= Black Moon (person) =

Lakota military leader (1821-1893)

Black Moon Wi Sapa (c. 1821–March 1, 1893) was a Miniconjou Lakota headman with the northern Lakota during the nineteenth century, not to be confused with the Hunkpapa leader (Oni Sapa) by the same name.

==Biography==
Virtually nothing is known of Black Moon's early years. He had risen to a position of influence among his tribe by 1869 when he was present at the appointment of Sitting Bull as head war leader of the Lakota.

By the time of the Great Sioux War of 1876–77, this fifty-five-year-old headman was leader of a small Miniconjou band that chose to remain away from the Cheyenne River Agency. Black Moon is listed as one of the Miniconjou leaders who had joined the northern village by the early summer of 1876 and was present at the Battle of the Little Bighorn. He and his family fled to Canada in 1877, joining Sitting Bull near Wood Mountain.

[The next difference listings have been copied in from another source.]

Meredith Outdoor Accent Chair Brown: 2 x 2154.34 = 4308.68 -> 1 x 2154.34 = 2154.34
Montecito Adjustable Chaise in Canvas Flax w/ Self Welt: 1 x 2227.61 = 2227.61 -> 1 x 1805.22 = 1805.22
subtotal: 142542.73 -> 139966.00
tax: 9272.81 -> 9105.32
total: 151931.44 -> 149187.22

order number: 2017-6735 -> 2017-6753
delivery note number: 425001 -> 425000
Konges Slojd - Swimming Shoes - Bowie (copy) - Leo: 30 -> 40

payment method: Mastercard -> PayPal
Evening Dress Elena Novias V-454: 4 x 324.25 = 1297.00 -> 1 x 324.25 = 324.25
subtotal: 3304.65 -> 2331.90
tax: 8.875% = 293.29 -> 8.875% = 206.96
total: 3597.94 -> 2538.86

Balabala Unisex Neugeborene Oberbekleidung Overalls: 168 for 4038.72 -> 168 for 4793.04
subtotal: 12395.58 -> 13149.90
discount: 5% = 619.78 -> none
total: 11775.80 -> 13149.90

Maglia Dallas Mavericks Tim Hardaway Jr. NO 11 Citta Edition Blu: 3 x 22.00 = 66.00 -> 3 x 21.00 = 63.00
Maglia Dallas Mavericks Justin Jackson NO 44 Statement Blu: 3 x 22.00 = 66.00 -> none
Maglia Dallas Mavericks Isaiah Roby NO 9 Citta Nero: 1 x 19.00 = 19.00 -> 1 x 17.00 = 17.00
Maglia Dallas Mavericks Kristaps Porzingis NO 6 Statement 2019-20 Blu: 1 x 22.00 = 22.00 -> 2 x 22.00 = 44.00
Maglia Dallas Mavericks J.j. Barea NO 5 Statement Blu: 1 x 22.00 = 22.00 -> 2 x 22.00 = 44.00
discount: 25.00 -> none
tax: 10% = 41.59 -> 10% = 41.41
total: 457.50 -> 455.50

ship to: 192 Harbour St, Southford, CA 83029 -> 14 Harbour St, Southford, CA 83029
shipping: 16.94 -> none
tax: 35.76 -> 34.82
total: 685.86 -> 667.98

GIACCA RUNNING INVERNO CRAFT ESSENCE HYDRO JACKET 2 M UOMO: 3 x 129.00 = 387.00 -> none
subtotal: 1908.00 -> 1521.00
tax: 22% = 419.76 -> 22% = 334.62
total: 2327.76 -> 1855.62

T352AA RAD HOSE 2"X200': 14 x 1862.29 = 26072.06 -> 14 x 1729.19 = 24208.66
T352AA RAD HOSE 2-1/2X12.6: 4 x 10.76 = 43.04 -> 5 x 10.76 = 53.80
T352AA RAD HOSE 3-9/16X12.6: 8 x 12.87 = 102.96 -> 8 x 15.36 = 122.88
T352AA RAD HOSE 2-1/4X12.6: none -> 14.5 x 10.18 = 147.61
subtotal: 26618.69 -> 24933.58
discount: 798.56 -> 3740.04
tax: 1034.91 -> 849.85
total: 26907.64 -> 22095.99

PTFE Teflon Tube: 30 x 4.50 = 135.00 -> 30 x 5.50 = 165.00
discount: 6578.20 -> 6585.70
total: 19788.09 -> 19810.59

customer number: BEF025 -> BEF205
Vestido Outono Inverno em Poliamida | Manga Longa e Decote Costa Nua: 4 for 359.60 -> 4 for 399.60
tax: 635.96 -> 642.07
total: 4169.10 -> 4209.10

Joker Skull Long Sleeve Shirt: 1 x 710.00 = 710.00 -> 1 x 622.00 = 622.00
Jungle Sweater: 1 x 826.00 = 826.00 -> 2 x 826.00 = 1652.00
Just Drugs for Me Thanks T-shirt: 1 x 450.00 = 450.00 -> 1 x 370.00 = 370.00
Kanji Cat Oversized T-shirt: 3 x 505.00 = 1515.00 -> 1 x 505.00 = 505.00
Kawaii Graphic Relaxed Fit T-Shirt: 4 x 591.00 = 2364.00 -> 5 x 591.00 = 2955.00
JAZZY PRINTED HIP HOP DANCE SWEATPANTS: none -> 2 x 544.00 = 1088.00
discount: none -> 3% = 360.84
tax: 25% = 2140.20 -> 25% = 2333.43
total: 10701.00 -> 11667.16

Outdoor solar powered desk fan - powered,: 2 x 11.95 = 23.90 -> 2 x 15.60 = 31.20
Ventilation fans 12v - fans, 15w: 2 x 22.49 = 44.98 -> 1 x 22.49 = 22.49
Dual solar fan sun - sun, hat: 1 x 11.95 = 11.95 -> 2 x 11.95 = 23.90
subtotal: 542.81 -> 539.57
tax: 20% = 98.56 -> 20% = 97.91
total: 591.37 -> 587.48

When majority of the northern Lakota elected to surrender in 1880–81, Black Moon decided to remain in Canada, as did No Neck and a Brulé named Black Bull. He and his family lived near Moose Jaw and Willow Bunch and established relationships with Canadians in the region. Black Moon's daughter, Mary, married a corporal in the Royal Mounted Police stationed at nearby Fort Walsh. Black Moon finally departed Canada for the U.S. in the spring of 1889 with eleven lodges. Intercepted by soldiers, they were allowed to continue on to the Standing Rock Agency two weeks later. Black Moon and his family were transferred to the Cheyenne River Agency in October 1890. Part of his family traveled with Big Foot when he fled the agency during the Ghost Dance troubles. According to Dickson, "Black Moon's wife, daughter and son were killed" at Wounded Knee; and "another son and other family members were wounded." Afterwards, survivor Alice War Bonnet Charging Cloud reported seeing Black Moon with his brothers, Iron Horn and Wood Pile, at Pine Ridge, according to her son, William War Bonnet.

Black Moon lived the remainder of his life along Cherry Creek on the Cheyenne River Reservation.